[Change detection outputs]

*** Begin section ***

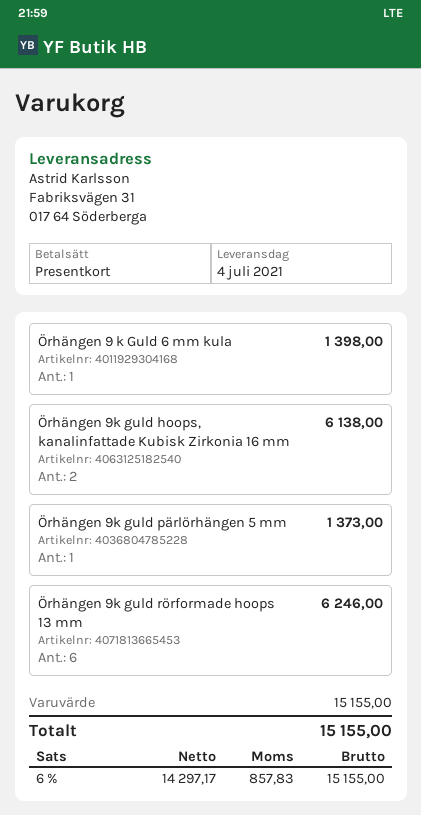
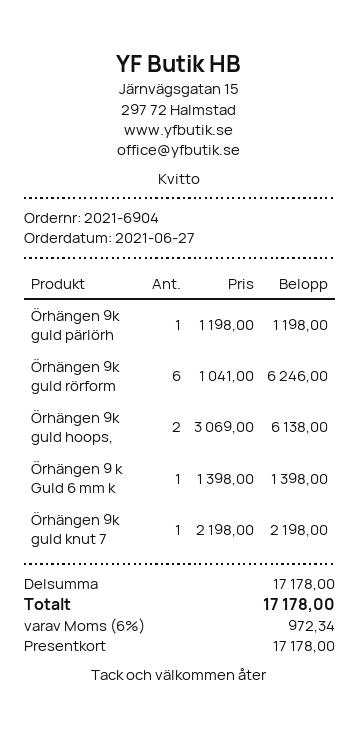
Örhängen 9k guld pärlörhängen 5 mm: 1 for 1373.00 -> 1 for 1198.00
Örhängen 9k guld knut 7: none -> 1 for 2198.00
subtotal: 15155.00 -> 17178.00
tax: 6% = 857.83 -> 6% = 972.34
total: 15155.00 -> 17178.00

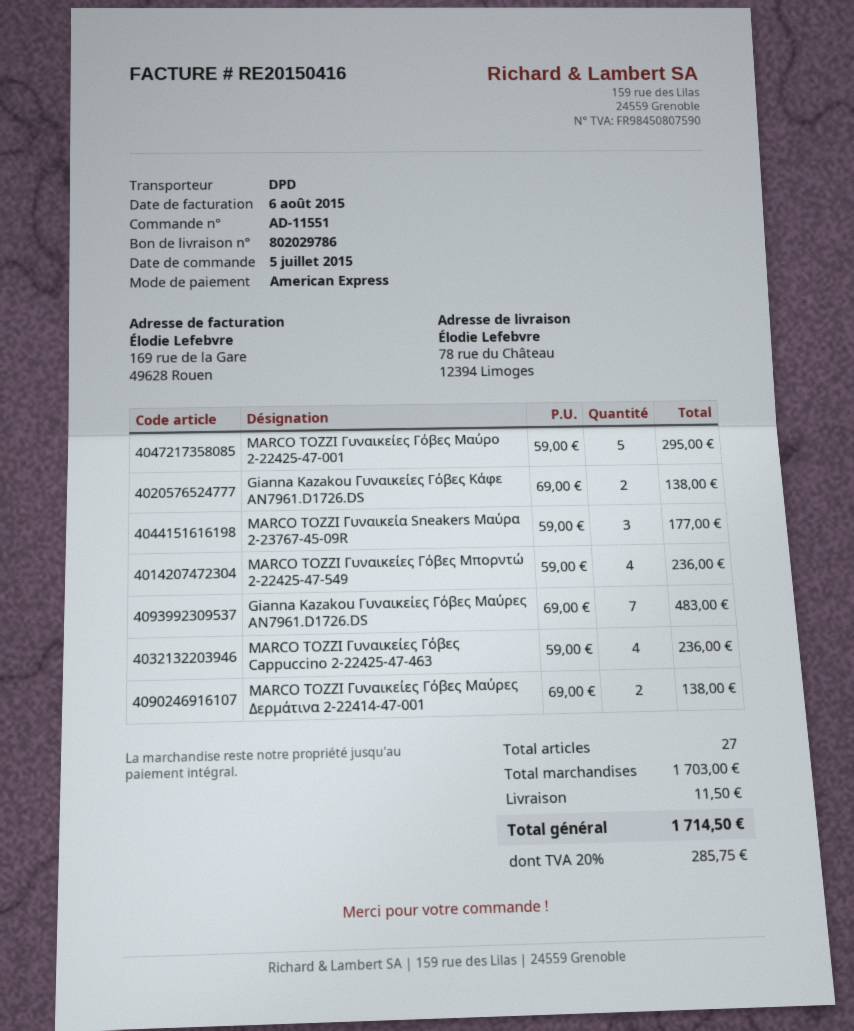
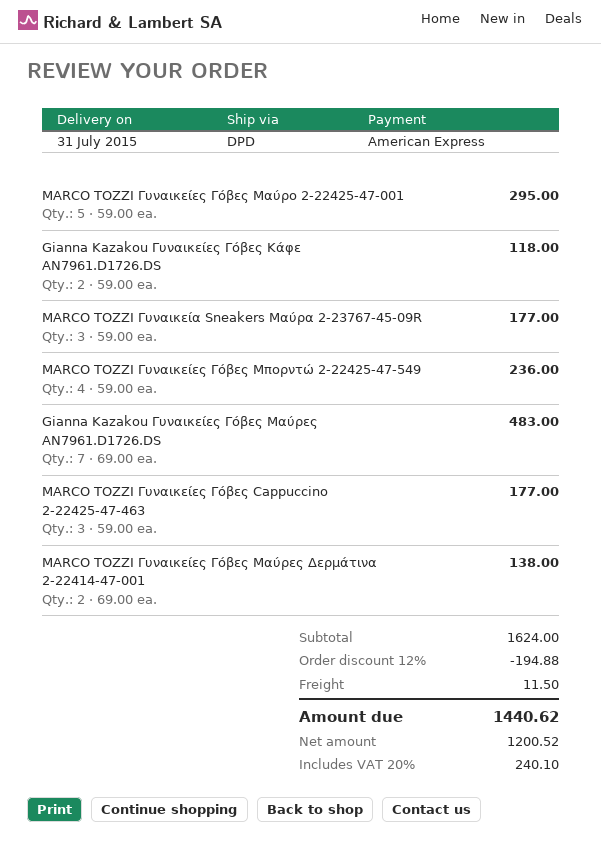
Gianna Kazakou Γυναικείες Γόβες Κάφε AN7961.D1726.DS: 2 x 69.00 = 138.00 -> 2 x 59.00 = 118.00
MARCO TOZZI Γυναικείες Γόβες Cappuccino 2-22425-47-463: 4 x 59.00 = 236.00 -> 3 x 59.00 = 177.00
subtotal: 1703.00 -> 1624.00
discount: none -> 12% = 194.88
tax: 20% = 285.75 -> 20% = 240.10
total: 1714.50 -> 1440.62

*** End section ***

WORK ORDER »
Transcribe every record above exactly, leaving out the pictures.

RESPONSE TO THIS EXERCISE »
Örhängen 9k guld pärlörhängen 5 mm: 1 for 1373.00 -> 1 for 1198.00
Örhängen 9k guld knut 7: none -> 1 for 2198.00
subtotal: 15155.00 -> 17178.00
tax: 6% = 857.83 -> 6% = 972.34
total: 15155.00 -> 17178.00

Gianna Kazakou Γυναικείες Γόβες Κάφε AN7961.D1726.DS: 2 x 69.00 = 138.00 -> 2 x 59.00 = 118.00
MARCO TOZZI Γυναικείες Γόβες Cappuccino 2-22425-47-463: 4 x 59.00 = 236.00 -> 3 x 59.00 = 177.00
subtotal: 1703.00 -> 1624.00
discount: none -> 12% = 194.88
tax: 20% = 285.75 -> 20% = 240.10
total: 1714.50 -> 1440.62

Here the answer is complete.